MAHKEMESİ : Ankara Bölge Adliye Mahkemesi 21. Hukuk Dairesi
SAYISI : 2022/439 Esas, 2022/1783 Karar
HÜKÜM : Yeniden esas hakkında hüküm kurulması
İLK DERECE MAHKEMESİ : Ankara 2. Asliye Ticaret Mahkemesi
SAYISI : 2021/262 E., 2021/739 K.

Taraflar arasındaki şirket ihyası davasından dolayı yapılan yargılama sonunda İlk Derece Mahkemesince davanın kabulüne karar verilmiştir.

Kararın davalı vekili tarafından istinaf edilmesi üzerine, Bölge Adliye Mahkemesince başvurunun kabulü ile İlk Derece Mahkemesi hükmü kaldırılarak yeniden esas hakkında hüküm kurulmak suretiyle davanın usulden reddine karar verilmiştir.

Bölge Adliye Mahkemesi kararı davalı temsilcisi tarafından temyiz edilmekle; kesinlik, süre, temyiz şartı ve diğer usul eksiklikleri yönünden yapılan ön inceleme sonucunda, temyiz dilekçesinin kabulüne karar verildikten ve Tetkik Hâkimi tarafından hazırlanan rapor dinlendikten sonra dosyadaki belgeler incelenip gereği düşünüldü:

I. DAVA
Davacı vekili dava dilekçesinde; müvekkili tarafından Sarıgül İnş. Taah. Ltd. Şti.’ne yönelik Tavşanlı İş Mahkemesi nezdinde 2020/931 E. sayılı dosyası ile hizmet tespit davası açıldığını, ancak şirketin ticaret sicilinden 23.01.2014 tarihinde resen terkin edildiğinin yargılama sırasında öğrenildiğini, iş mahkemesinde açılan davada taraf teşkilinin sağlanması açısından Tavşanlı İş Mahkemesince mehil verildiğini, terkin işleminin usulüne uygun yapılmadığını, bu nedenle hak düşürücü sürenin de göz önüne alınamayacağını iddia ederek Tavşanlı İş Mahkemesi nezdinde 2020/931 E. sayılı dosyada taraf teşkilinin sağlanması amacıyla Sarıgül İnş. Taah. Ltd. Şti. unvanlı şirketin tüzel kişiliğinin ihyasına karar verilmesini talep etmiştir.

II. CEVAP
Davalı vekili cevap dilekçesinde; terkin işleminin usulüne uygun olduğunu, davanın açılması için öngörülen hak düşürücü sürenin geçtiğini, davalının yasal hasım olması nedeniyle yargılama gideri ve vekâlet ücretinden sorumlu tutulamayacağını savunarak davanın reddini istemiştir.

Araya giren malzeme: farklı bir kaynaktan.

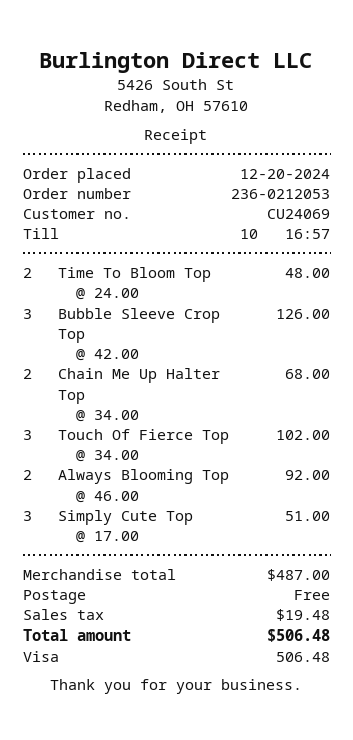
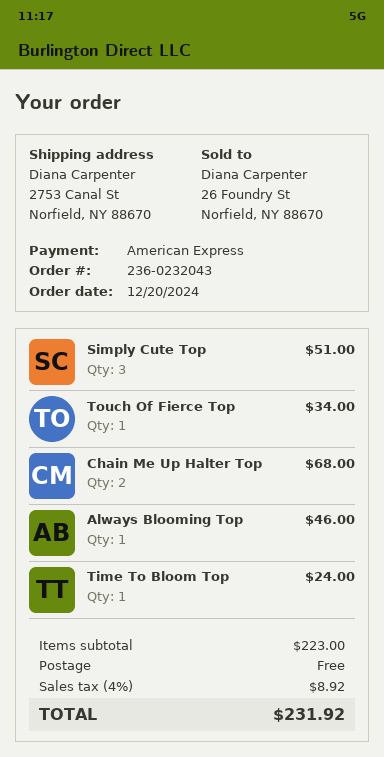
order number: 236-0212053 -> 236-0232043
payment method: Visa -> American Express
Time To Bloom Top: 2 for 48.00 -> 1 for 24.00
Bubble Sleeve Crop Top: 3 for 126.00 -> none
Touch Of Fierce Top: 3 for 102.00 -> 1 for 34.00
Always Blooming Top: 2 for 92.00 -> 1 for 46.00
subtotal: 487.00 -> 223.00
tax: 19.48 -> 8.92
total: 506.48 -> 231.92

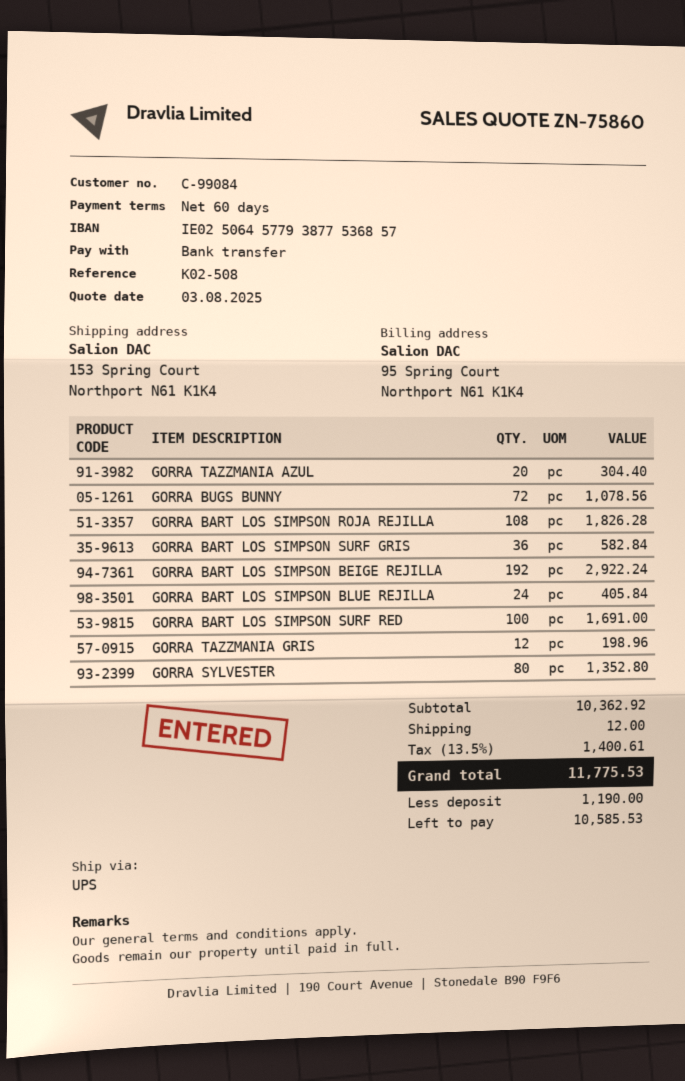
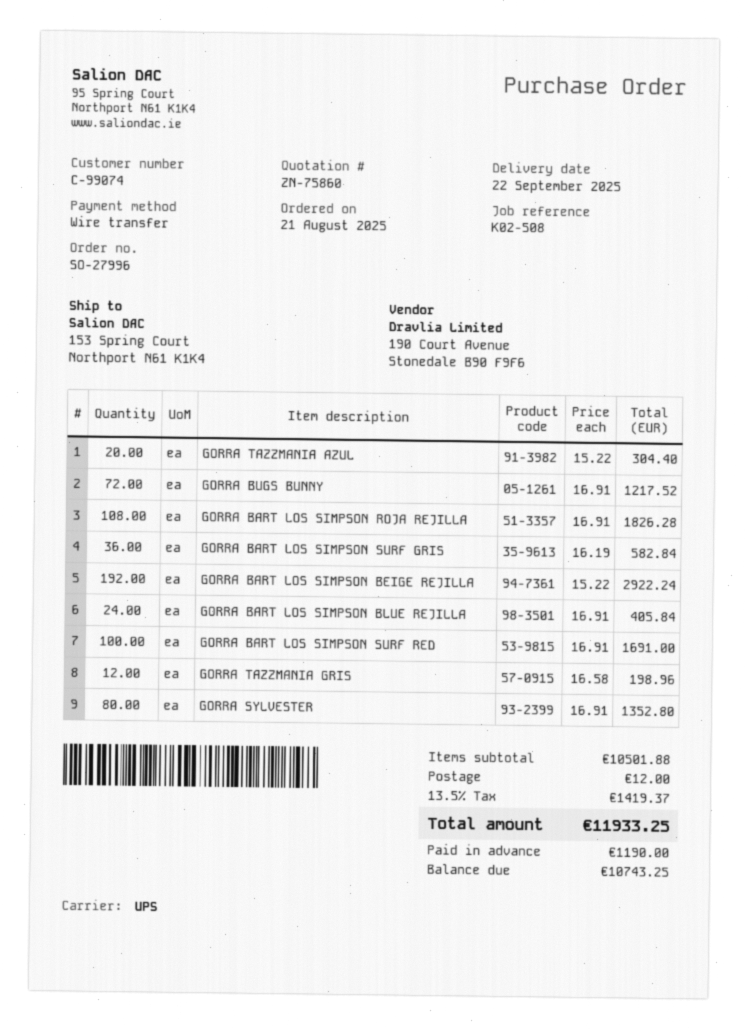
customer number: C-99084 -> C-99074
GORRA BUGS BUNNY: 72 for 1078.56 -> 72 for 1217.52
subtotal: 10362.92 -> 10501.88
tax: 13.5% = 1400.61 -> 13.5% = 1419.37
total: 11775.53 -> 11933.25
balance: 10585.53 -> 10743.25

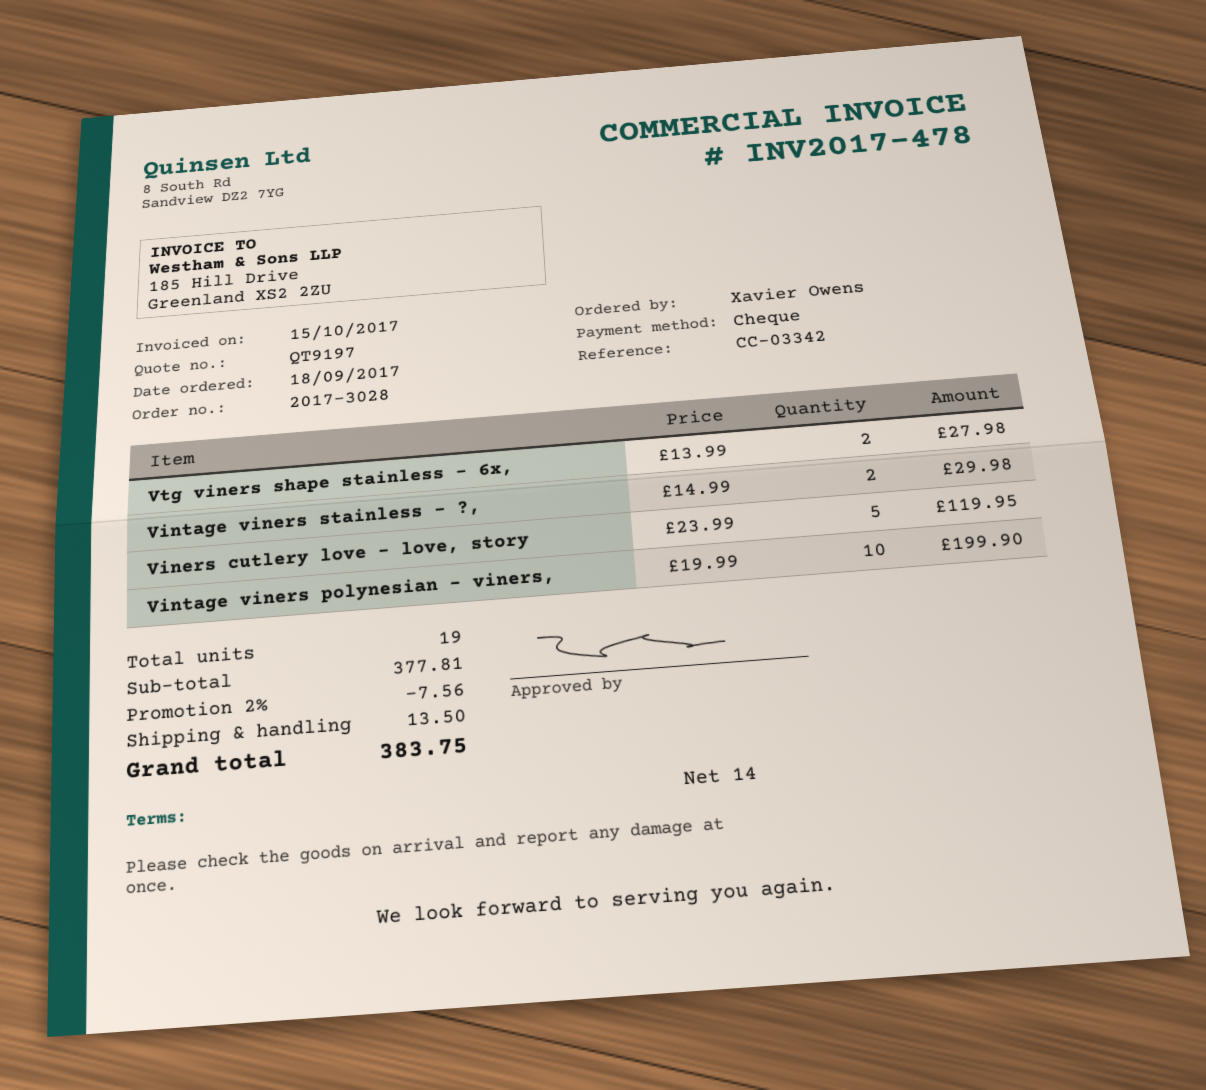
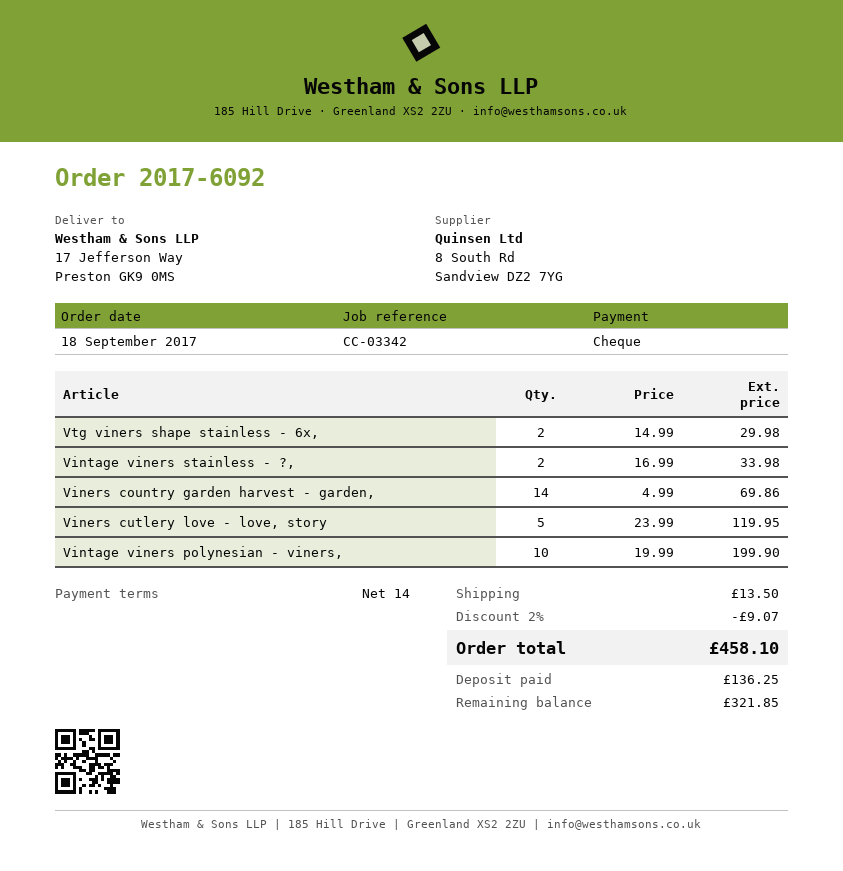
order number: 2017-3028 -> 2017-6092
Vtg viners shape stainless - 6x,: 2 x 13.99 = 27.98 -> 2 x 14.99 = 29.98
Vintage viners stainless - ?,: 2 x 14.99 = 29.98 -> 2 x 16.99 = 33.98
Viners country garden harvest - garden,: none -> 14 x 4.99 = 69.86
discount: 2% = 7.56 -> 2% = 9.07
total: 383.75 -> 458.10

III. İLK DERECE MAHKEMESİ KARARI
İlk Derece Mahkemesinin yukarıda tarih ve sayısı belirtilen kararı ile ihyası talep edilen şirketin 6102 sayılı Türk Ticaret Kanunu’nun (6102 sayılı Kanun) geçici yedinci maddesi gereğince resen ticaret sicilinden terkin edildiği, davacı tarafından ihyası talep edilen şirket aleyhine Tavşanlı İş Mahkemesinin 2020/931 E. sayılı dosyasında dava açılmış olduğu, aynı Kanun’un geçici yedinci maddesinin dördüncü fıkrasının (a) bendi gereğince Ticaret Sicil Müdürlüklerince kapsam dahilindeki şirket ve kooperatiflerin ticaret sicilindeki kayıtlı son adreslerine ve temsil ve ilzama yetkilendirilmiş kişilere bir ihtarın yollanması gerektiği, davalı müdürlük tarafından şirkete ihtar gönderilmiş ise de şirketi temsil ve ilzama yetkili kişilere ihtar yollanmadığı, bu nedenle terkin işleminin yerinde olmadığı, terkinin kanuna aykırı yapılması nedeniyle geçici yedinci maddede düzenlenen sürenin geçmesinden bahsedilemeyeceği, davalının zamanaşımı itirazının yerinde olmadığı, ihyası talep edilen şirket hakkında derdest davanın bulunması nedeniyle şirketin ihyasının gerektiği, yargılama giderlerinden davalının sorumlu tutulması gerektiği gerekçesiyle davanın kabulüne, Ankara Ticaret Sicil Müdürlüğünün 131775 sicil numarasında kayıtlı Sarıgül İnşaat Taahhüt Limited Şirketinin Tavşanlı İş Mahkemesinin 2020/931 E. sayılı dosyasındaki dava yönünden ihyasına, tasfiye memuru olarak ihya edilen şirketin son yetkililerinden Ahmet Sarıgül’ün atanmasına karar verilmiştir.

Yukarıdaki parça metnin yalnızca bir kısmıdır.